Task brief | The required output is a word-for-word restatement of the material below, from the line with "subtotal: 16328.32 -> 20260.39" through its last line, inclusive.

Dataset records |
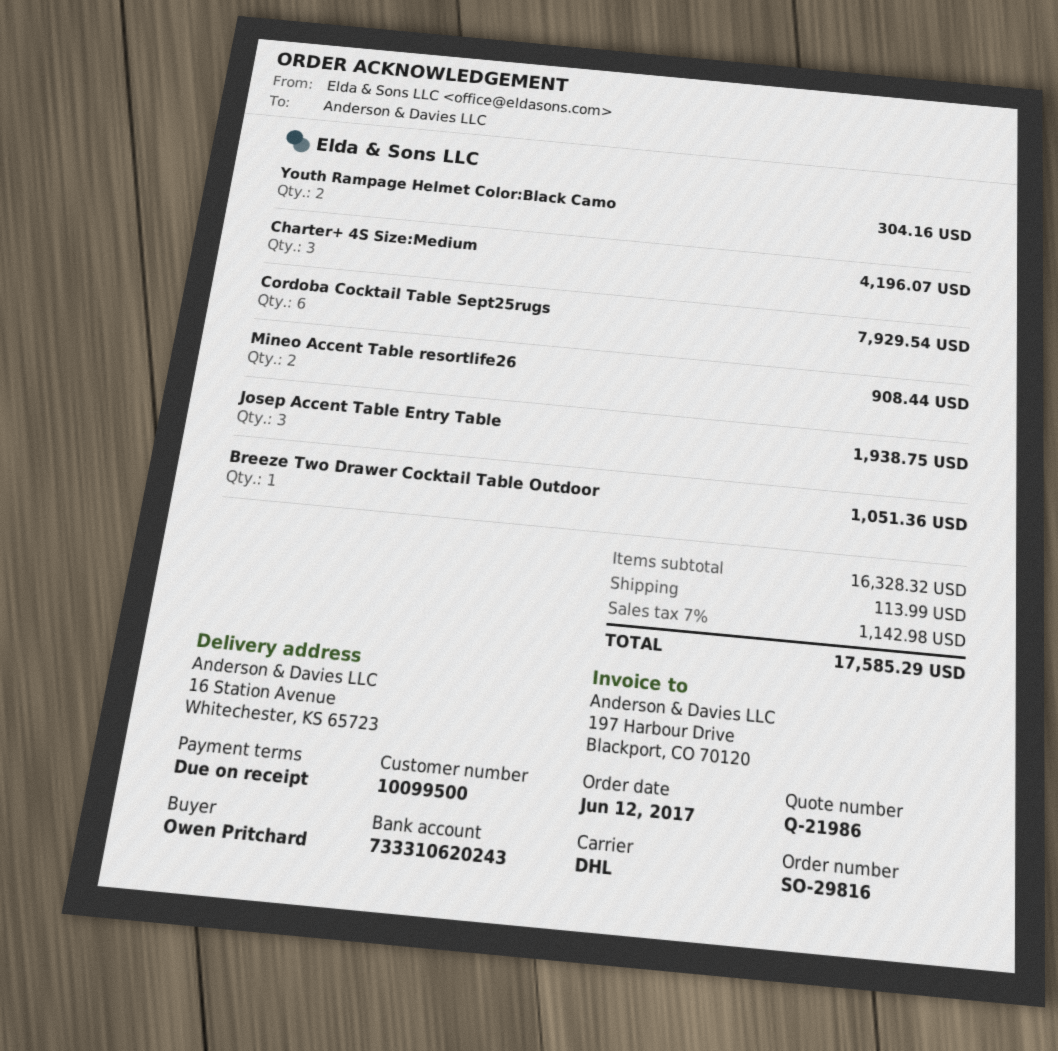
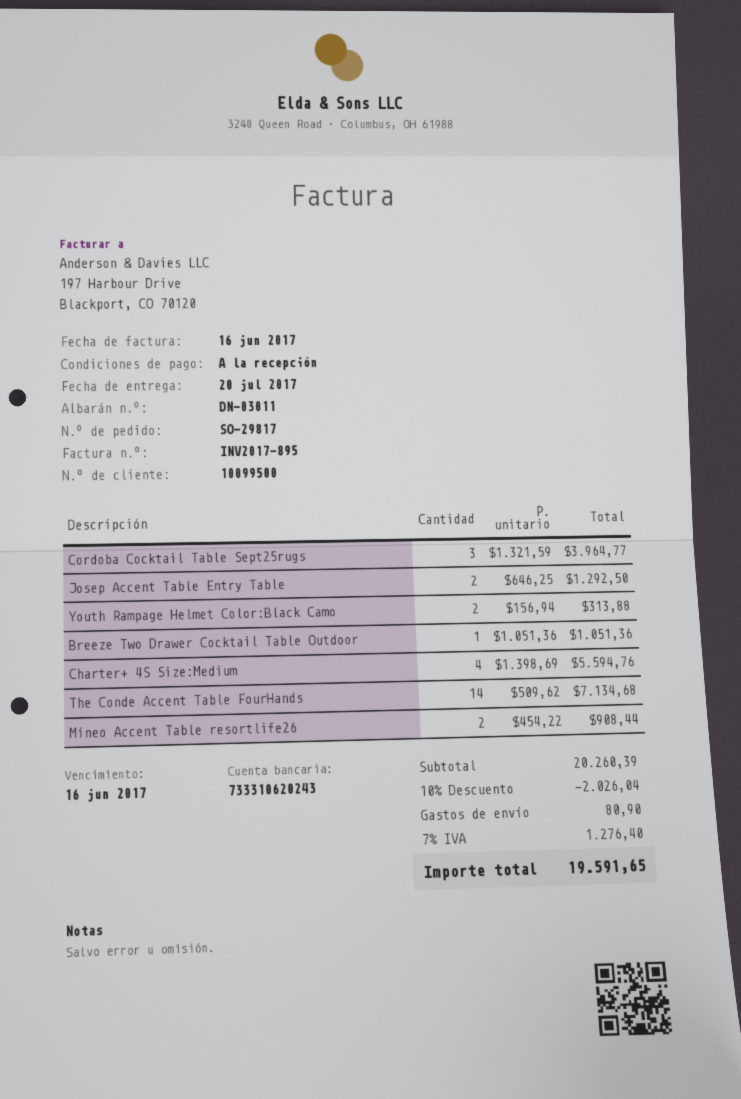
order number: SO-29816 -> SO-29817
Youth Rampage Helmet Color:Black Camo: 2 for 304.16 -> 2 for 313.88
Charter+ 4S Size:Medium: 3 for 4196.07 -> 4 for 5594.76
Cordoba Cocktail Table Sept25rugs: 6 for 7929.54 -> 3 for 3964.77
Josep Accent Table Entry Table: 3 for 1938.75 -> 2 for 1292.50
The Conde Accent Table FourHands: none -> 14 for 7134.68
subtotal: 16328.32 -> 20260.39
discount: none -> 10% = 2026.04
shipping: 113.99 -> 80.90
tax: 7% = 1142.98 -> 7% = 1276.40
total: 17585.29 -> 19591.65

Response to this exercise |
subtotal: 16328.32 -> 20260.39
discount: none -> 10% = 2026.04
shipping: 113.99 -> 80.90
tax: 7% = 1142.98 -> 7% = 1276.40
total: 17585.29 -> 19591.65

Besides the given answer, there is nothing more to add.